[Material for the task]
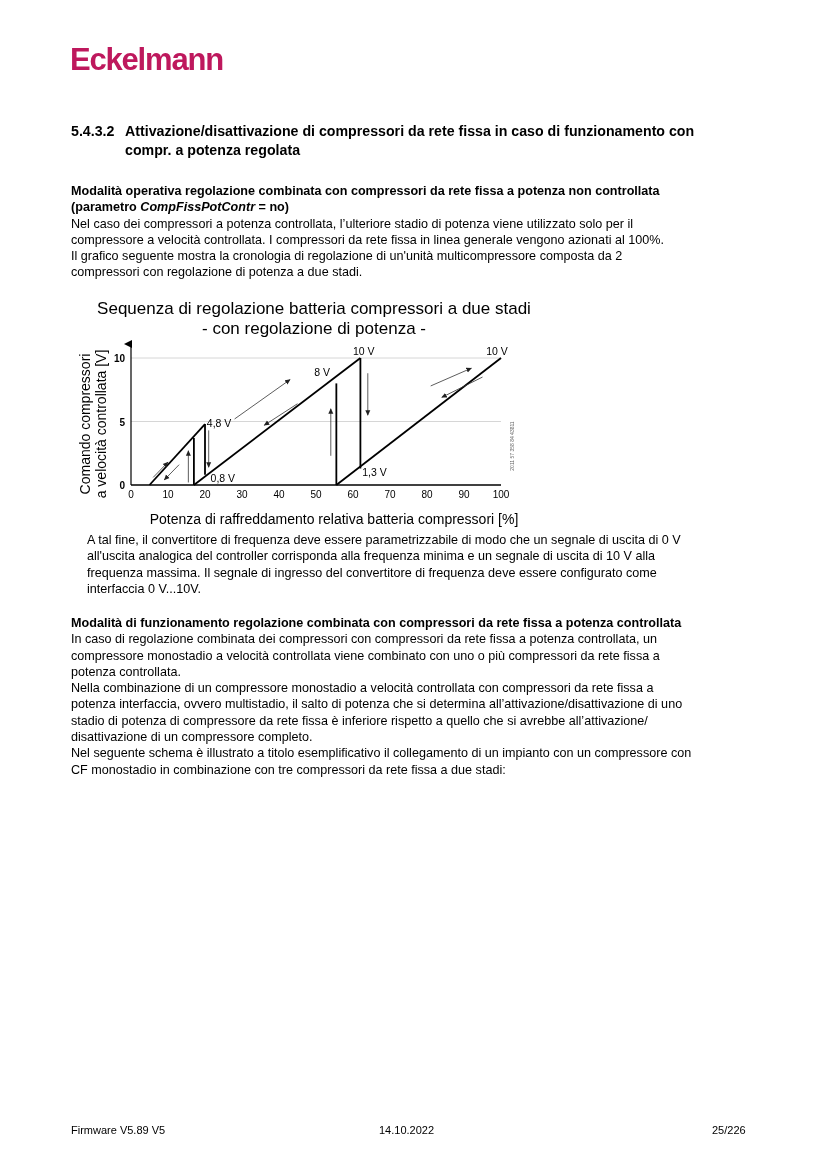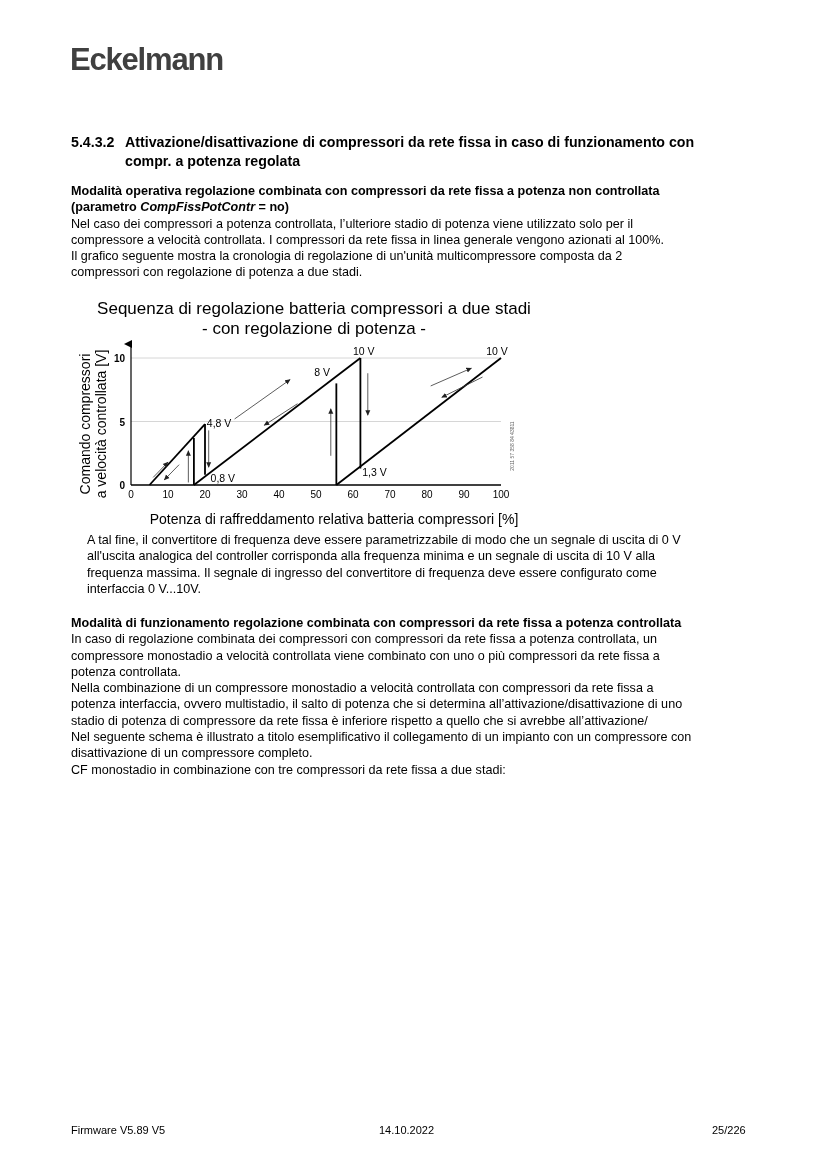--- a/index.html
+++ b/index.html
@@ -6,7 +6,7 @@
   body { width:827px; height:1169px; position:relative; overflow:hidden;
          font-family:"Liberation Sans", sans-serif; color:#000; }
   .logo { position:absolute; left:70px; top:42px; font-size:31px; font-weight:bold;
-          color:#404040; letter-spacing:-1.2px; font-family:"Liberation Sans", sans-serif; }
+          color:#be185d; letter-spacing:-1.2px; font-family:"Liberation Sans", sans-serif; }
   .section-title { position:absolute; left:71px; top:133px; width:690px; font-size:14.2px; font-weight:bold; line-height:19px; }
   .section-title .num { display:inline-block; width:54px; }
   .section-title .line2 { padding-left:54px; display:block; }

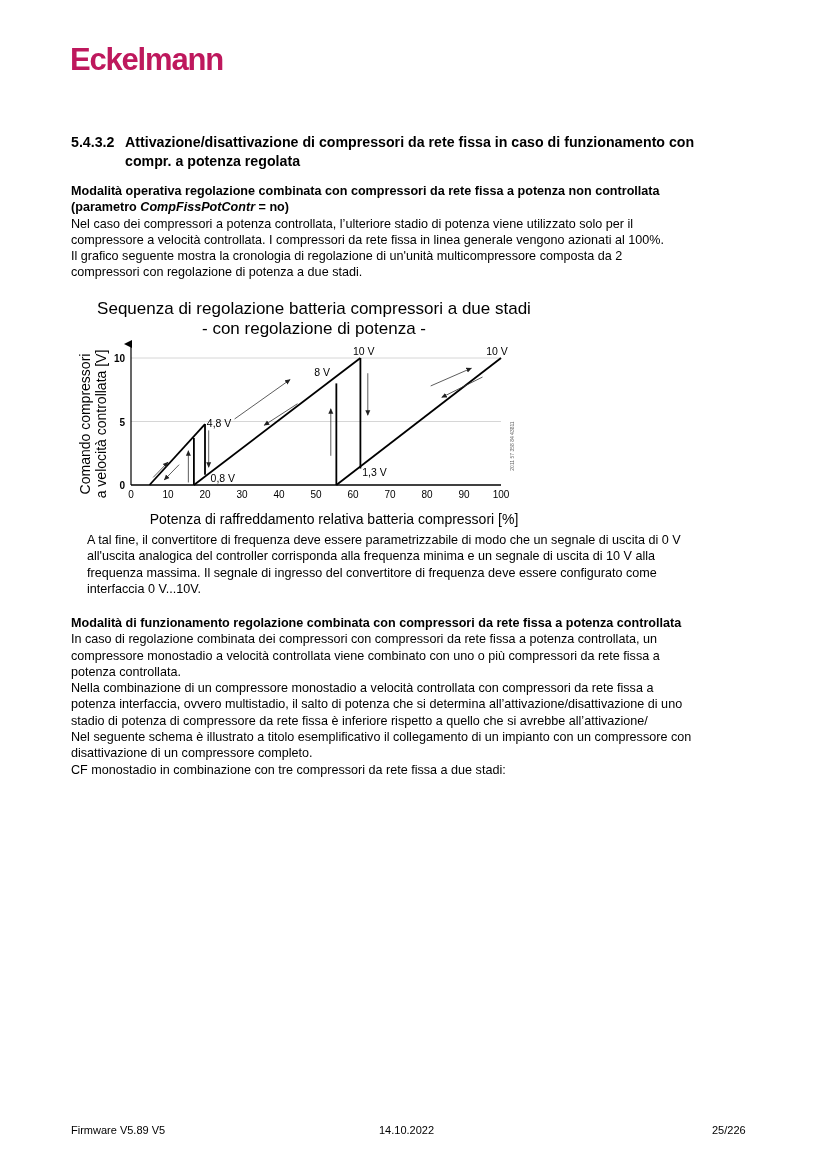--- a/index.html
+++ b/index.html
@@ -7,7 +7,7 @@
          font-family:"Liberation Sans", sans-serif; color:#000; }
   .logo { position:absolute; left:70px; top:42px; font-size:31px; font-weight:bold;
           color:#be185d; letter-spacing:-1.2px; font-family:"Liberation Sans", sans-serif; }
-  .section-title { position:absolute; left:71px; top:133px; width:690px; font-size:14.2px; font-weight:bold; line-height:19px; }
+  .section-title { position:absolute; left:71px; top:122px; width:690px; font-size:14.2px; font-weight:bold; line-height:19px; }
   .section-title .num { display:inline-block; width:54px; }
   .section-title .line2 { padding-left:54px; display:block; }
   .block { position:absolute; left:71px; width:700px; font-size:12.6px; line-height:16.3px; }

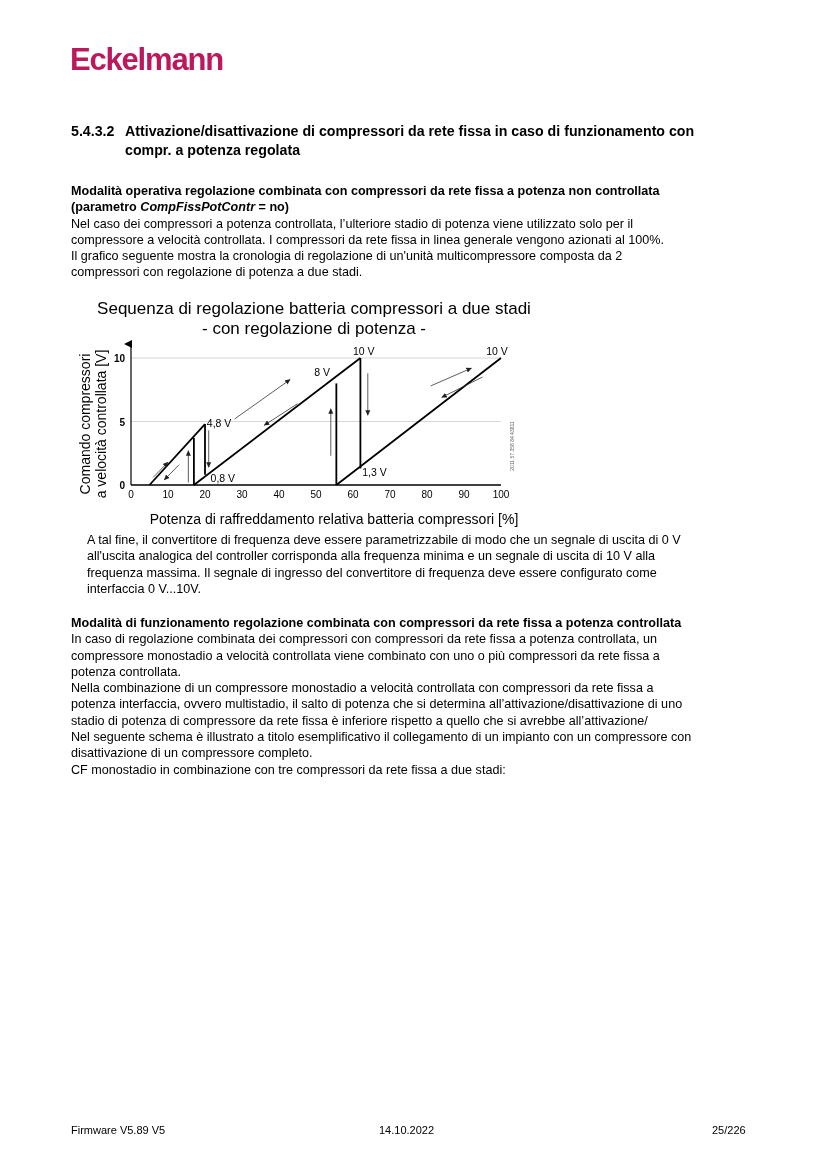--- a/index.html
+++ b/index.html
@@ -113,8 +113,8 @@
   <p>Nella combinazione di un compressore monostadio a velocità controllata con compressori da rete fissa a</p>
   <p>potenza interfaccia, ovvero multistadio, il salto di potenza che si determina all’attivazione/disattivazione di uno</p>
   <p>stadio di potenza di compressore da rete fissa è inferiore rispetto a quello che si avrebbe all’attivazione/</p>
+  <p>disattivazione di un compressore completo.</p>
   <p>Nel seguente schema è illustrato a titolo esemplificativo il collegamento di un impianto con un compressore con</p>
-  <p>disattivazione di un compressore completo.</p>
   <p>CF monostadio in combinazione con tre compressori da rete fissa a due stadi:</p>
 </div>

[Problem requirements] Using the records above, set down exactly the lines from the one with "-113,8 +113,8 @@" through the one with "<p>potenza interfaccia, ovvero", inclusive, and nothing more.

[Answer area]
@@ -113,8 +113,8 @@
   <p>Nella combinazione di un compressore monostadio a velocità controllata con compressori da rete fissa a</p>
   <p>potenza interfaccia, ovvero multistadio, il salto di potenza che si determina all’attivazione/disattivazione di uno</p>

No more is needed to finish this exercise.